The contrasts in topography, climate and soil types within the CMNP determine a heterogeneous vegetation mosaic, each plant community composed at times of hundreds of species. Many of these plants are used by resident people for different purposes: as food, medicine, trade goods, forage, and other uses. Throughout the year, especially on weekends, it is common to see many residents selling their products along the roads leading into the CMNP, especially fresh fruit (peaches, apples, plums, pears, prickly pears, apricots), fruit liquors, candies made out of fruit, breads, medicinal plants, firewood, ornamental plants, etc. Despite its high plant diversity (almost 1,500 plant species and the multiple uses given to the local flora, little information exists regarding human uses of the plants in this area [22][23][24][25]. In more general terms, rather few plant uses have been documented in the State of Nuevo León [26][27][28].

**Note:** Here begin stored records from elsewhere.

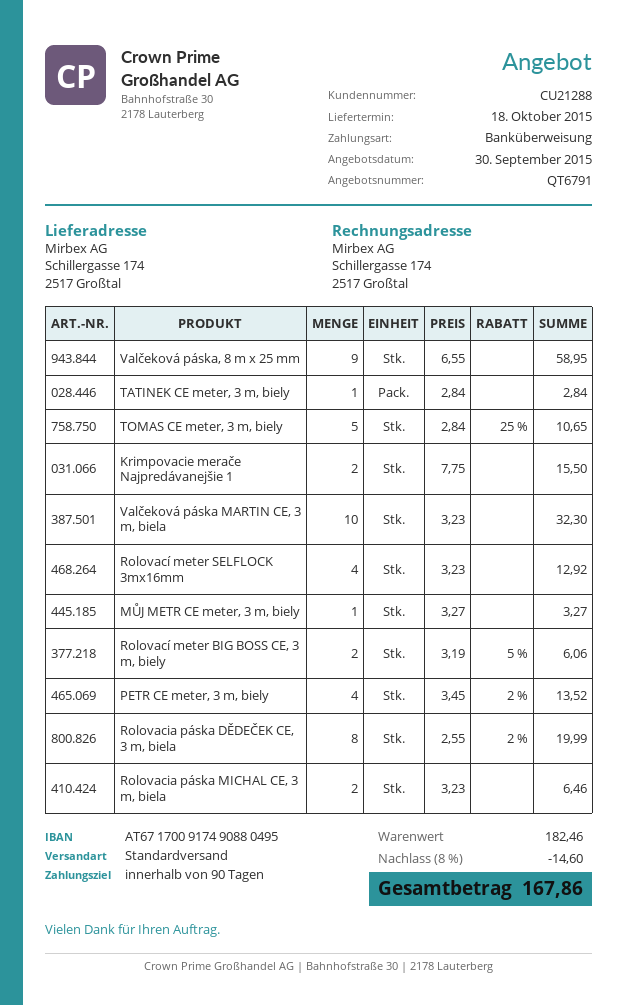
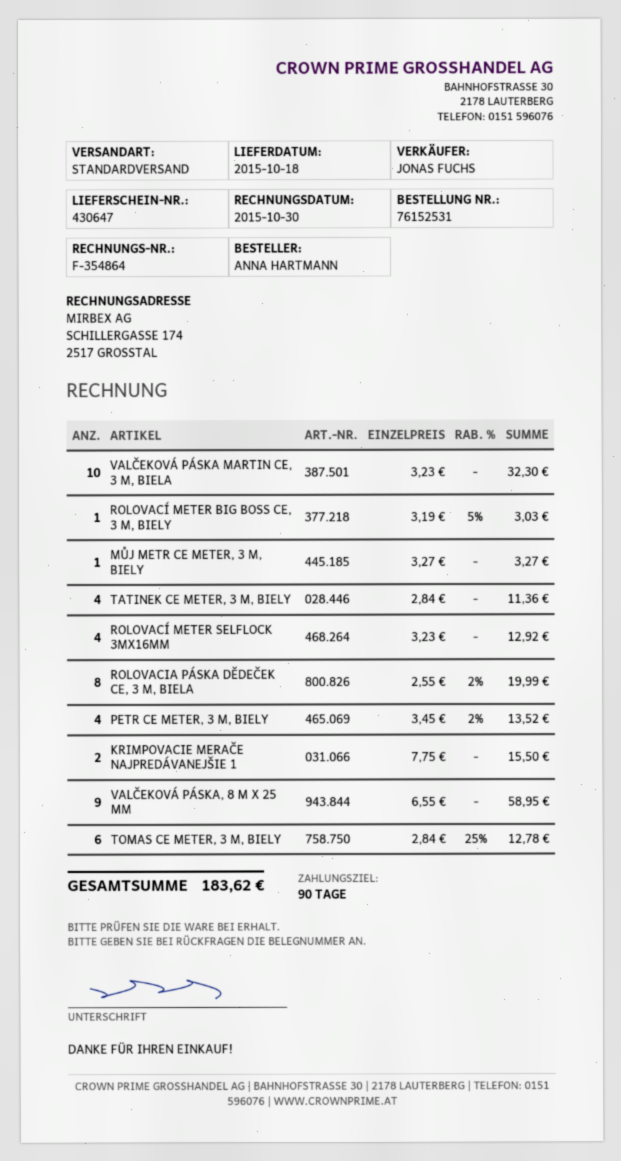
TATINEK CE meter, 3 m, biely: 1 x 2.84 = 2.84 -> 4 x 2.84 = 11.36
TOMAS CE meter, 3 m, biely: 5 x 2.84 - 25% = 10.65 -> 6 x 2.84 - 25% = 12.78
Rolovací meter BIG BOSS CE, 3 m, biely: 2 x 3.19 - 5% = 6.06 -> 1 x 3.19 - 5% = 3.03
Rolovacia páska MICHAL CE, 3 m, biela: 2 x 3.23 = 6.46 -> none
discount: 8% = 14.60 -> none
total: 167.86 -> 183.62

Local residents' knowledge about plant uses in the CMNP has resulted mainly from empirical observation and oral transmission from generation to generation. Much of this traditional knowledge is currently being lost, in large part due to the fact that the younger generations move out of the CMNP to work and study in urban areas, especially in Monterrey. The main objective of the present study is to document the traditional knowledge and uses of plants in this part of northeastern Mexico.

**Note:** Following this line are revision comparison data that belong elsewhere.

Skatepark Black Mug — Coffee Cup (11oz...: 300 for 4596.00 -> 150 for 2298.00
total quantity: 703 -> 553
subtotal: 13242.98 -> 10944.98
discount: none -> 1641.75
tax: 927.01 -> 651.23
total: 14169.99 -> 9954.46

The CMNP is located in the west-central part of the State of Nuevo León, covering parts of seven municipalities: Allende, Montemorelos, Monterrey, Rayones, Santa Catarina, San Pedro Garza García and Santiago (25° 41'-25° 02' N, 100° 45'-99° 11' W) (Fig. 1). Its altitude ranges from 600 to 3,400 m above sea level. The climate is markedly seasonal, with a dry period from November to May, and a wet season from June to October [21][29]. The main climate types present within the Park are semi-warm, temperate-subhumid (mesic and temperate areas, above 750 masl), and arid-warm and very arid-semi-warm (dry areas, below 700 masl), with an annual average temperature of 3° to 18°C in the mesic and temperate areas, and 18° to 22°C in the dry areas, with an annual rainfall between 400 mm in the dry areas and 1000 mm in the mesic and temperate areas [29][30].

Figure 1

Methods

This study was part of a larger project under the title "Flora of the Cumbres de Monterrey National Park," sponsored by the National Biodiversity Commission (CONABIO, Grant APO-36). All the information regarding plant species, biological forms, habitat, local names and uses was recorded by the authors between April 2004 and April 2006. Ethnobotanical information was obtained through informal interviews conducted during the same period with knowledgeable individuals, ranging in age between 35 and 70 years old. We selected this age group because these generations are most familiar with the different uses of the regional flora. Three quarters of the group were at least 50 years old. All of the people we interviewed belong to the lower income class and do not have permanent jobs, but carry out different kinds of work along the year: cattle ranching, laying bricks, selling plants, etc. All 95 persons interviewed (40 women and 55 men) live permanently in the CMNP; most of them (90) were born in communities within the Park, while the remaining 5 individuals were born in tows nearby (Allende, Montemorelos and Santiago). All the interviews were performed in Spanish, and the informants did not belong to any other linguistic or ethnic group.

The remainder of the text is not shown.